The PlayStation3 - previously considered unhackable - has been modified to run pirated software by an American who unlocked the original iPhone.
George Hotz told the BBC that he's beaten the PlayStation 3's piracy protection with a combination of hardware and software modifications.
The high-profile hacker admits that he hasn't hacked the whole system and its protected memory, but says he's tricked the console into doing what he wants it to.
"It's supposed to be unhackable - but nothing is unhackable," 20-year-old Hotz told BBC News.
"I can now do whatever I want with the system. It's like I've got an awesome new power - I'm just not sure how to wield it."
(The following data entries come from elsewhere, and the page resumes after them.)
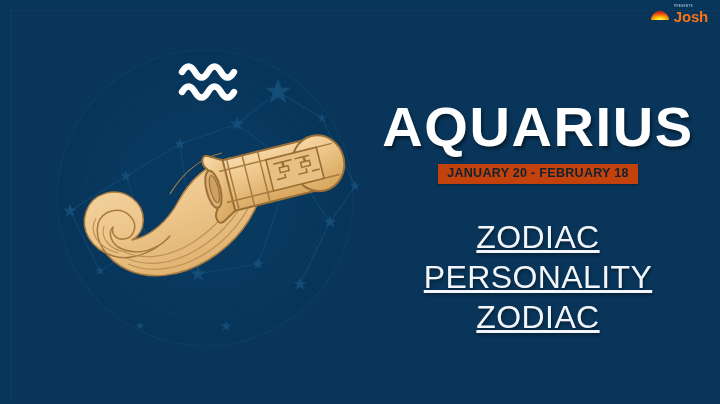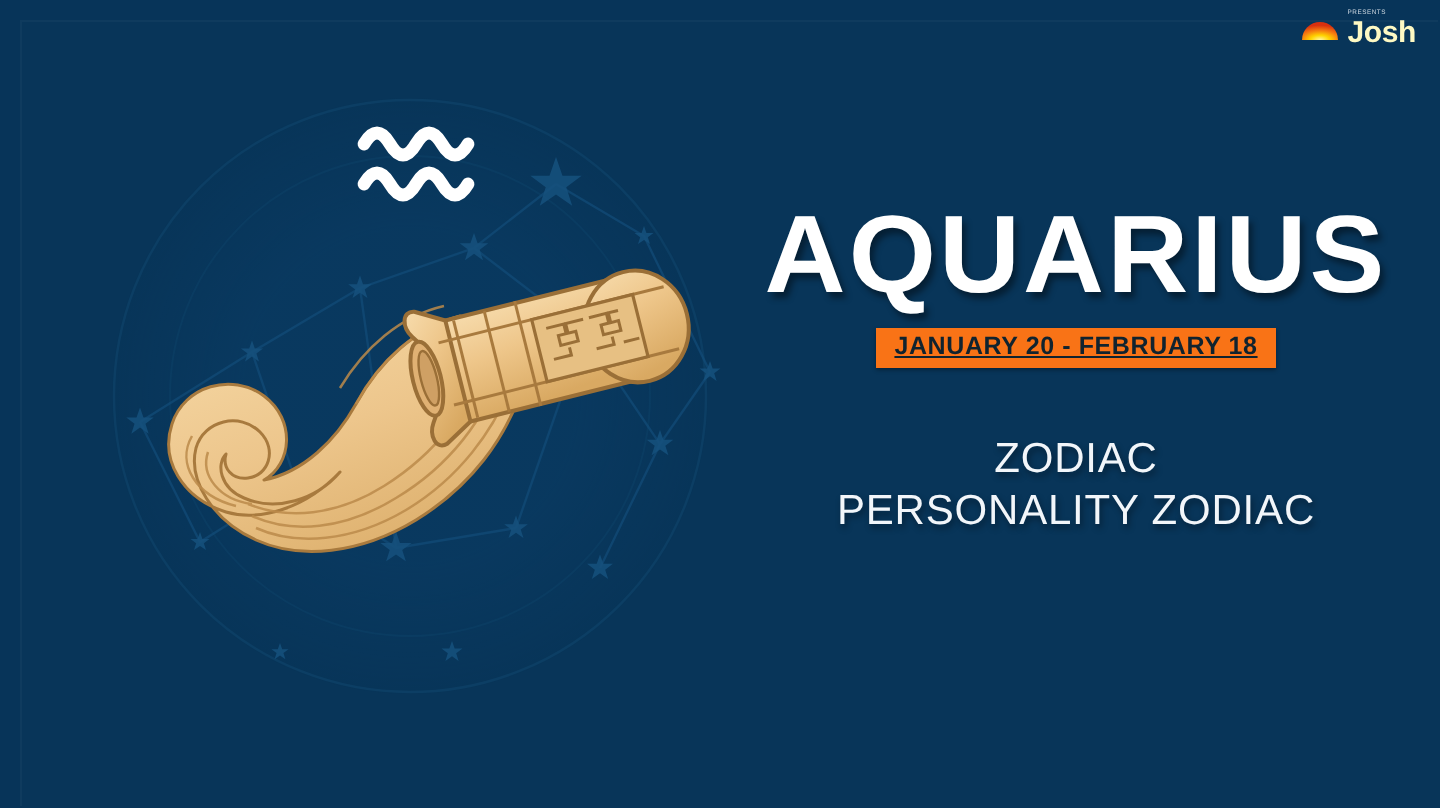"Josh" .logo-word { color: #fef9c3 -> #f97316 }
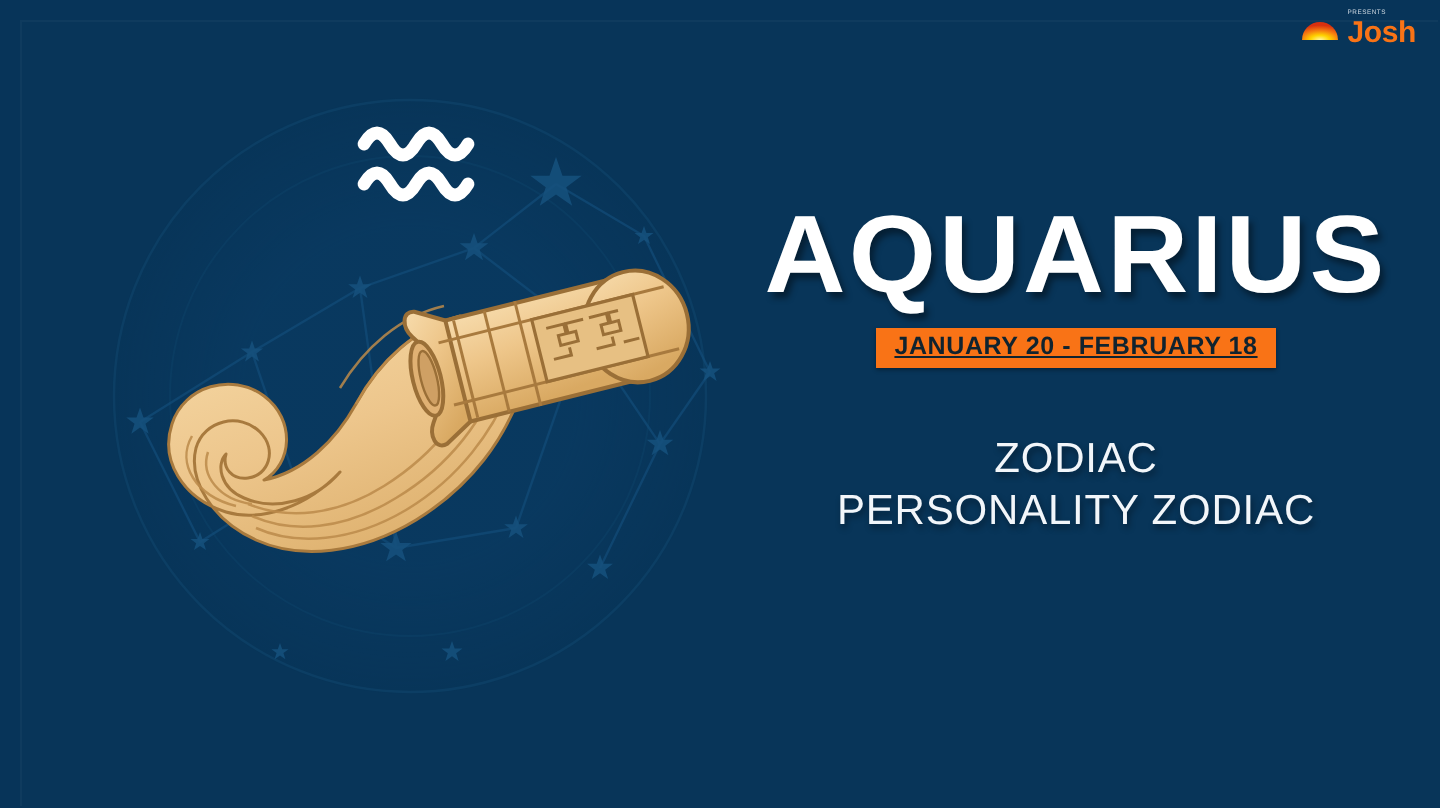"JANUARY 20 - FEBRUARY 18" .dateband { background: #f97316 -> #c2410c; text-decoration: underline -> none }
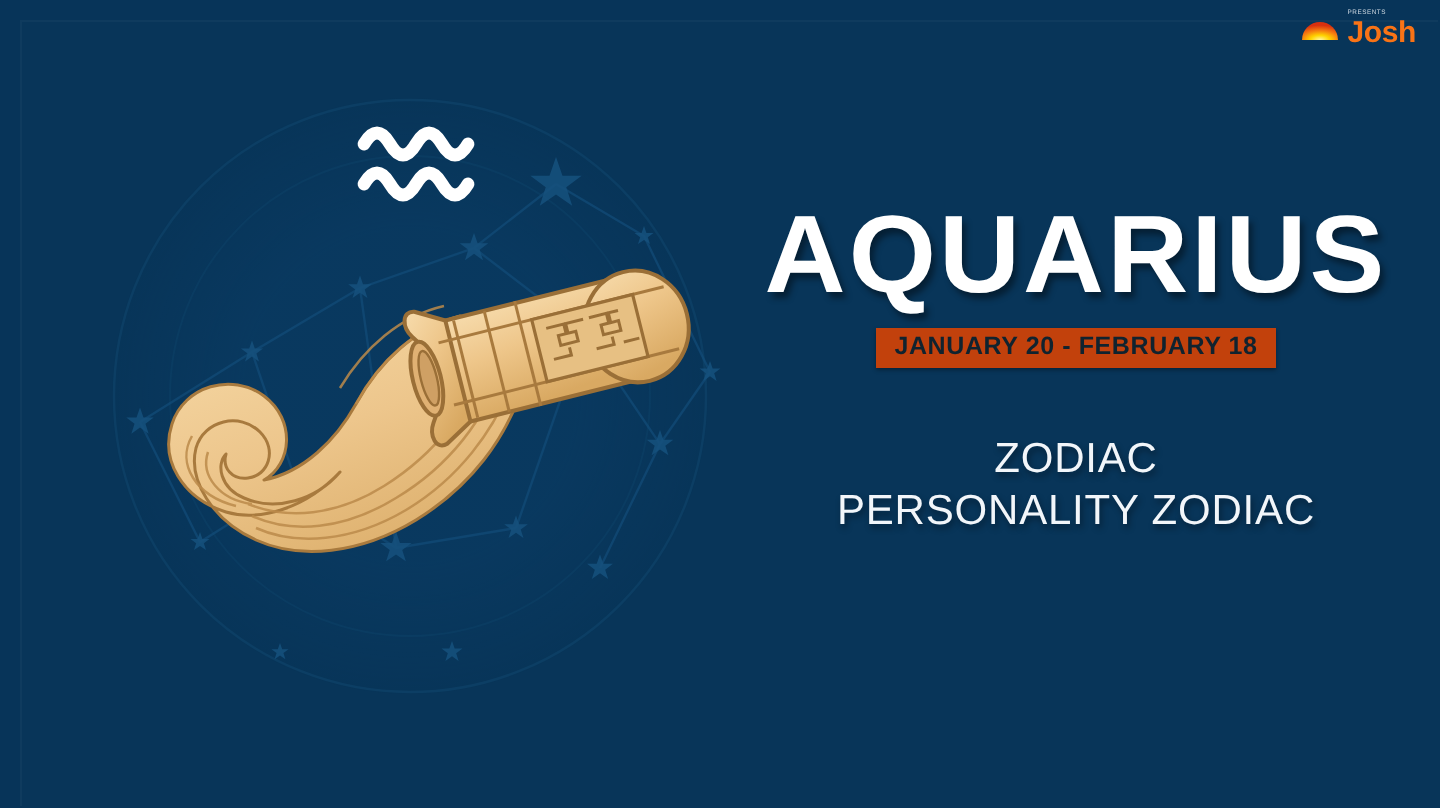"ZODIAC" .subtitle { font-size: 21px -> 32px; text-decoration: none -> underline }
He says he will publish the technique - which took five weeks of work - in a similar fashion to his iPhone 'jailbreak' from 2007.
Hotz describes the hack on the "very secure system" as five per cent hardware, 95 oer cent software.
"You can use hardware to inject an insecurity and then you can build on that," he said.
He will also publish detail of the PlayStation's 'root key', which will allow others to attempt alternative hacks on the entertainment device.
The exploit will also allow PS2 games to be played on the console, Hotz said. Early PlayStation 3s were able to run these titles, but controversial hardware changes in the console removed the ability.
Sony has not yet released a statement about Hotz's claims, but BBC reported that the company was investigating reports before commenting.
It is not yet clear what modifying the consoles could mean for users. Microsoft last year kicked thousands off its Xbox Live online gaming service for running modded Xbox 360s.
"This would also be a good time to remind you that the warranty on an Xbox 360 console is not transferable and if you purchase a used console that has been previously banned, you will not be able to connect to Xbox LIVE."
Sony may take similar action with hacked PlayStation3s using its similar service, PlayStation Network.